The package is storing all the datasets, models and results under a folder that you will need to define through the environment variable THUNDER_BASE_DATA_FOLDER
. You can do this by running the following command in your terminal:
export THUNDER_BASE_DATA_FOLDER=/path/to/thunder_base_data_folder
Important
Without this environment variable, the package will not work. The folder should be empty and the package will create the necessary subfolders.
CLI Usage
You can run the following command to see all available options,
> thunder --help
Usage: thunder [OPTIONS] COMMAND [ARGS]...

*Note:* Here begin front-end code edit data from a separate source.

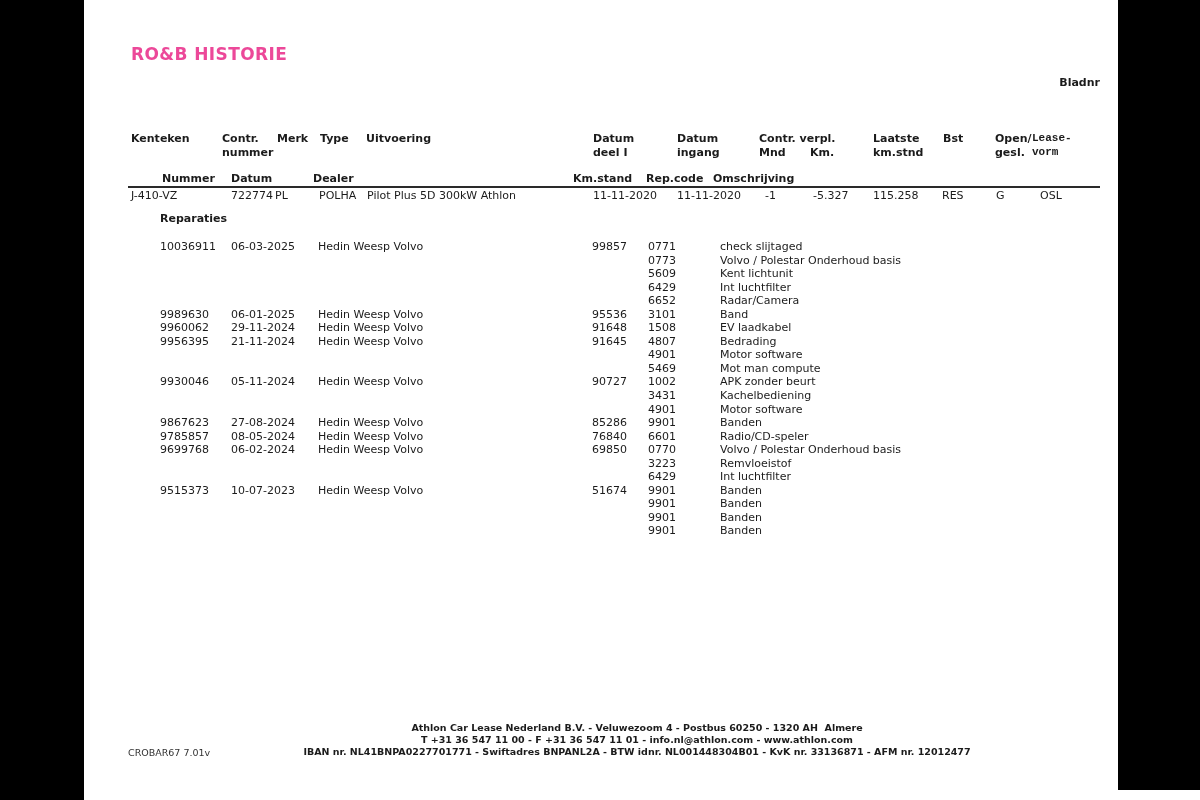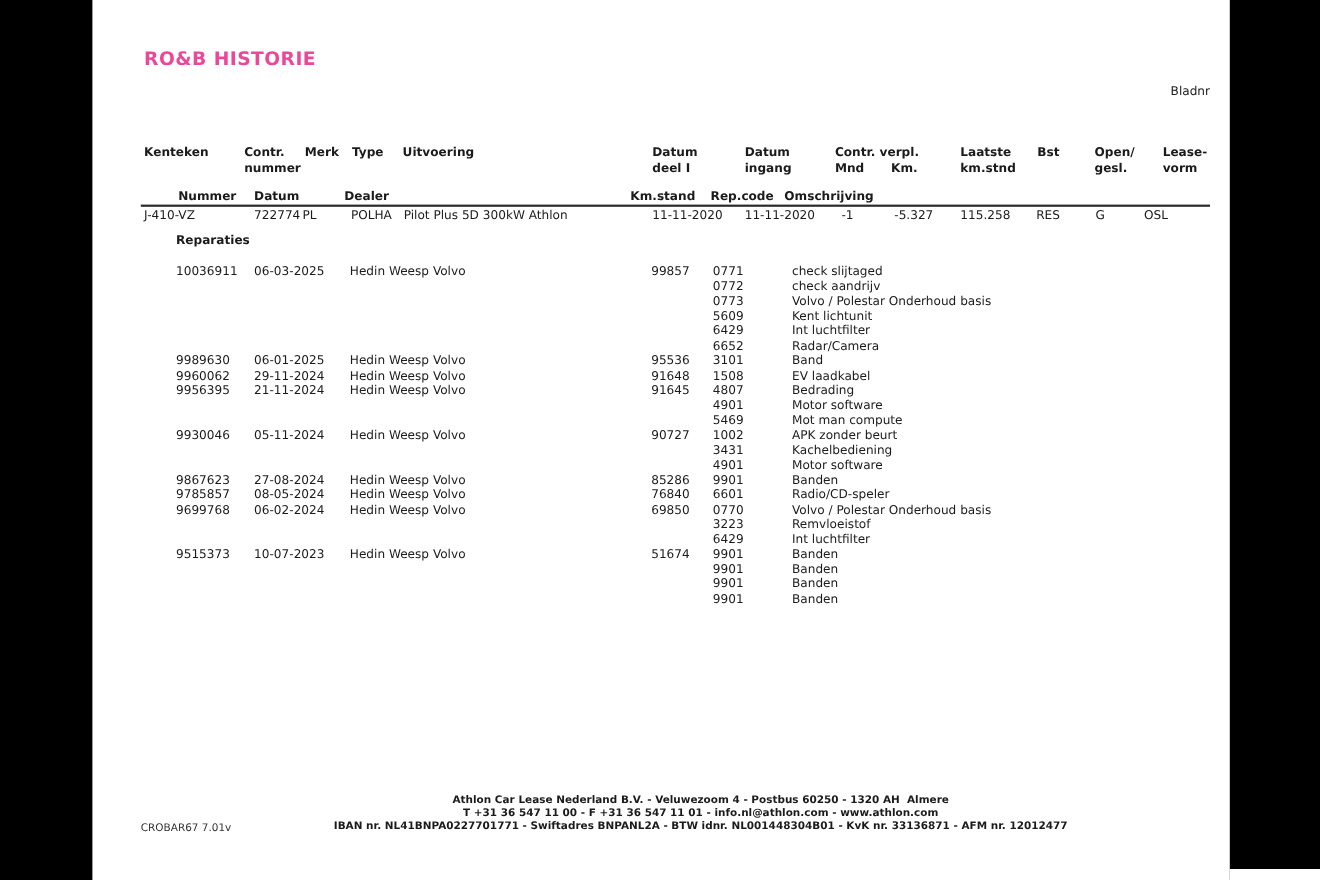"Bladnr" .bladnr { font-weight: normal -> bold }
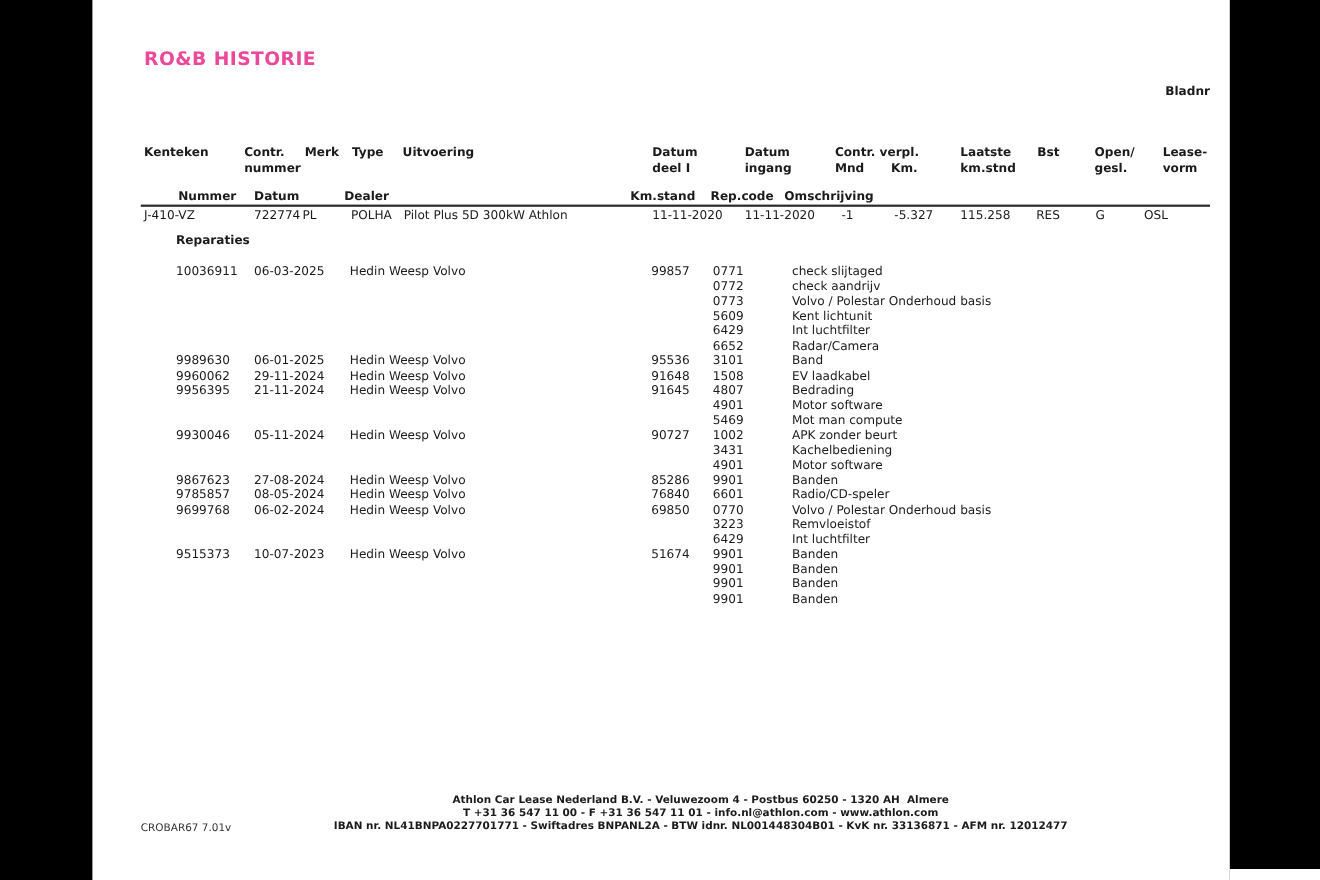"Lease-" .x-lease { font-family: none -> Liberation Mono, monospace; left: 973px -> 948px }
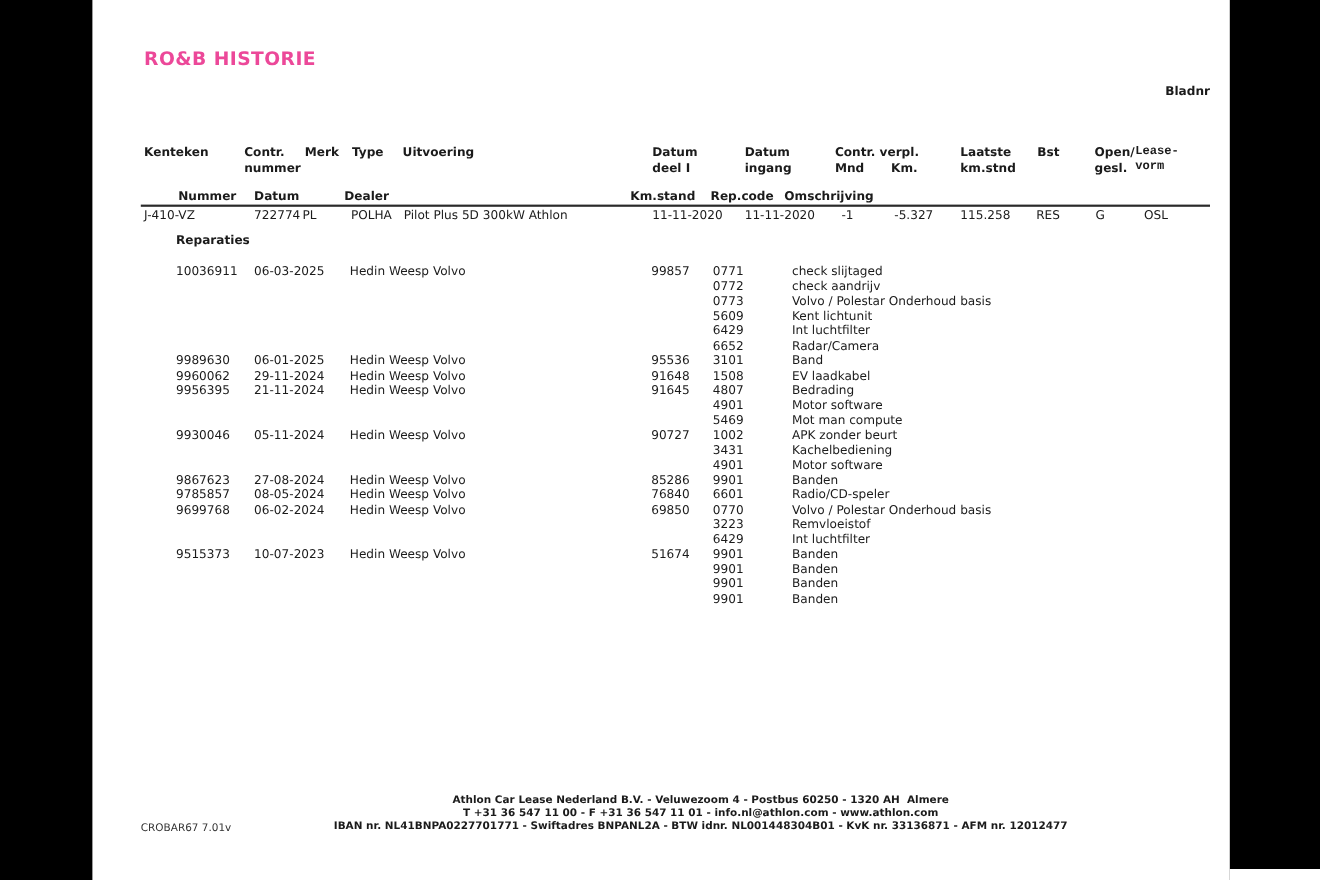"0772" div.rline { html: <div> <span>0772</span> <span>check aandrijv</span> </div> -> none }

The available commands are:
- benchmark
: Benchmarks the models on the datasets for a task.
- download-datasets
: Downloads datasets.
- download-models
: Downloads models.
- generate-data-splits
: Generate data splits for the downloaded datasets.
- results-summary
: Compiles a summary csv file of the results.
To benchmark the models, you can run the following command,
> thunder benchmark --help
Usage: thunder benchmark [OPTIONS] MODEL DATASET TASK
> thunder benchmark phikon ccrcc knn
In case you want to download a datasets, you can run the following command,
> thunder download-datasets ccrcc patch_camelyon bach
> thunder download-datasets classification
> thunder download-datasets all --make_splits # Generates splits after downloading
To download the models, you can run the following command,
> thunder download-models phikon keep
> thunder download-models dinov2base
To generate splits for the downloaded, you can run the following command,
> thunder generate-data-splits ccrcc patch_camelyon bach
> thunder generate-data-splits classification
> thunder generate-data-splits all
API Usage
You can also use the package as a library. For example, you can run the following code to download datasets,
from thunder import download_datasets, download_models, generate_splits, benchmark
# Download datasets
download_datasets(["ccrcc", "patch_camelyon", "bach"])
download_datasets(["all"])
download_datasets(["classification"])
# Download models
download_models(["phikon", "dinov2base"])
# Generate data splits
generate_splits(["all"])
# Benchmark
benchmark(model="phikon", dataset="ccrcc", task="knn")